What needs to be done: Go through the listing beneath and show each line containing the string "focusing".

********

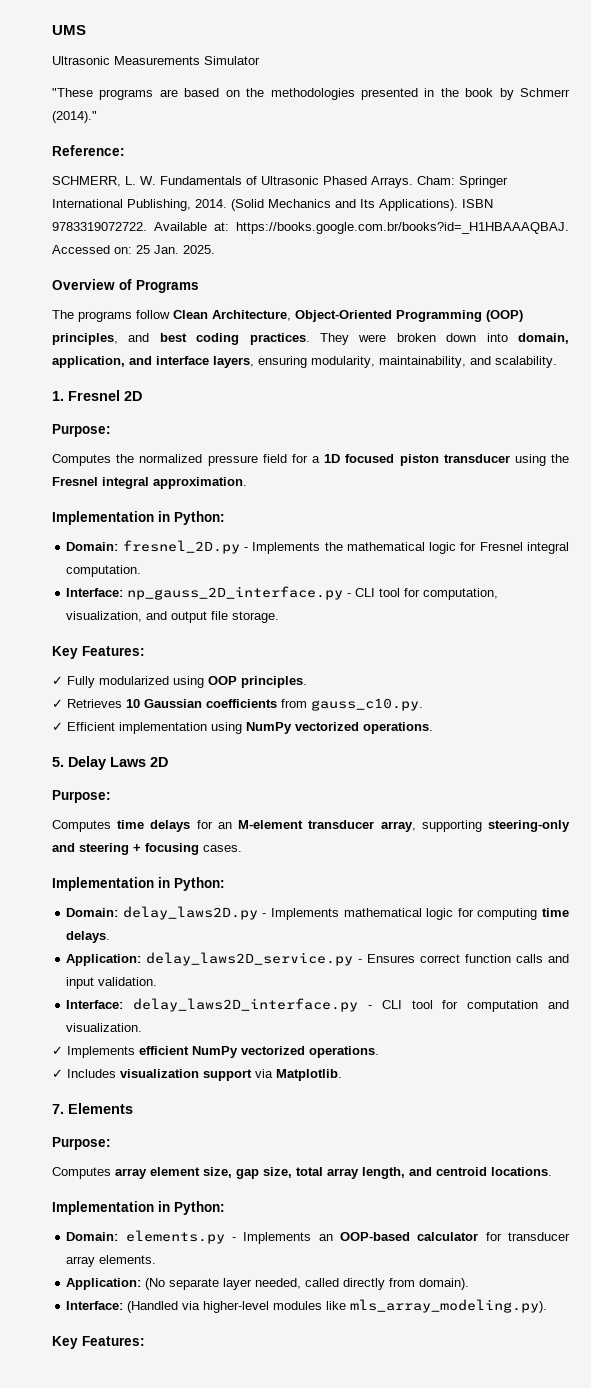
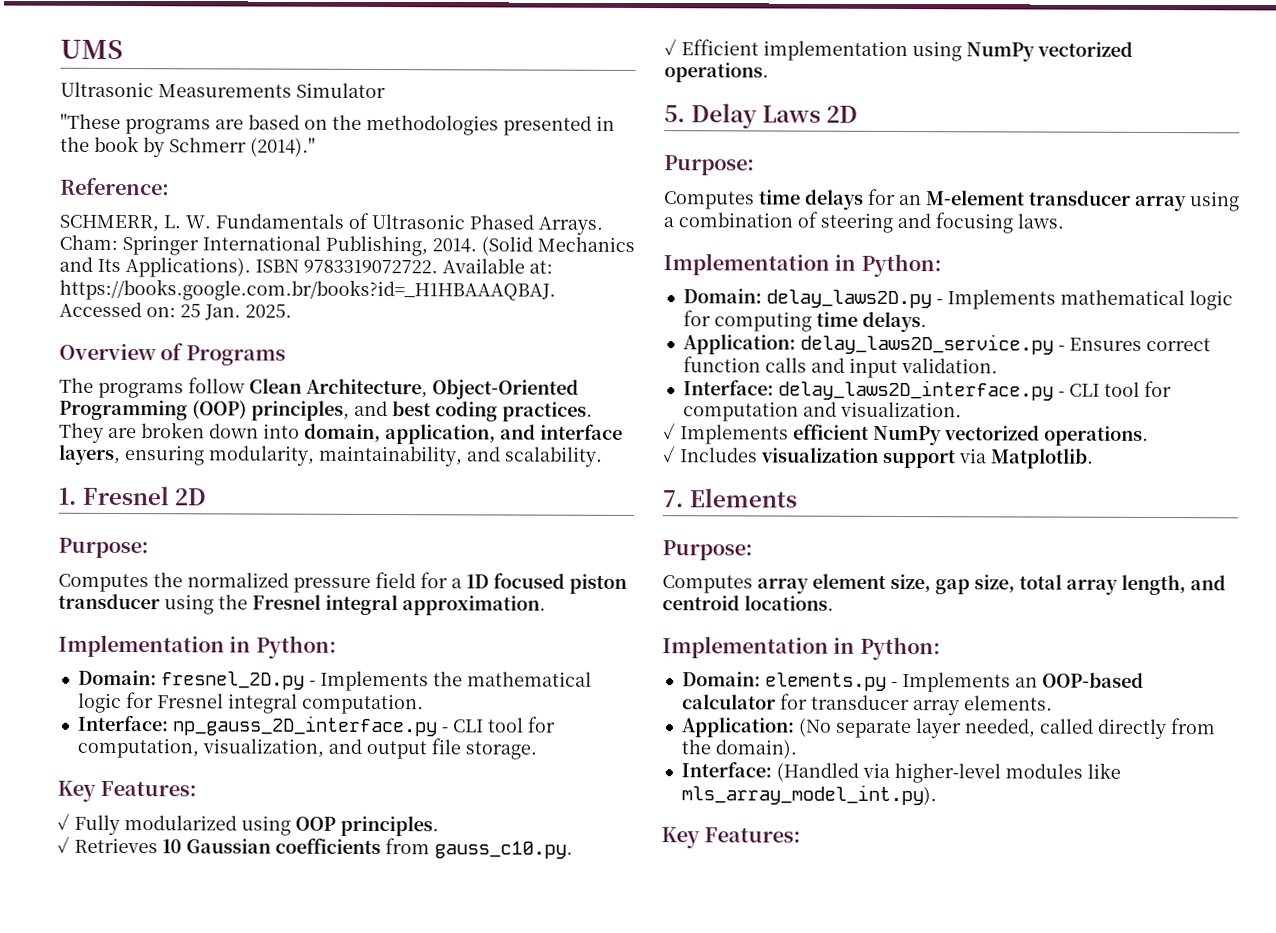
- They were broken down into domain, application, and interface layers, ensuring modularity, maintainability, and scalability.
+ They are broken down into domain, application, and interface layers, ensuring modularity, maintainability, and scalability.
- Computes time delays for an M-element transducer array, supporting steering-only and steering + focusing cases.
+ Computes time delays for an M-element transducer array using a combination of steering and focusing laws.
- Application: (No separate layer needed, called directly from domain).
+ Application: (No separate layer needed, called directly from the domain).
- Interface: (Handled via higher-level modules like mls_array_modeling.py).
+ Interface: (Handled via higher-level modules like mls_array_model_int.py).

********

Task answer:
- Computes time delays for an M-element transducer array, supporting steering-only and steering + focusing cases.
+ Computes time delays for an M-element transducer array using a combination of steering and focusing laws.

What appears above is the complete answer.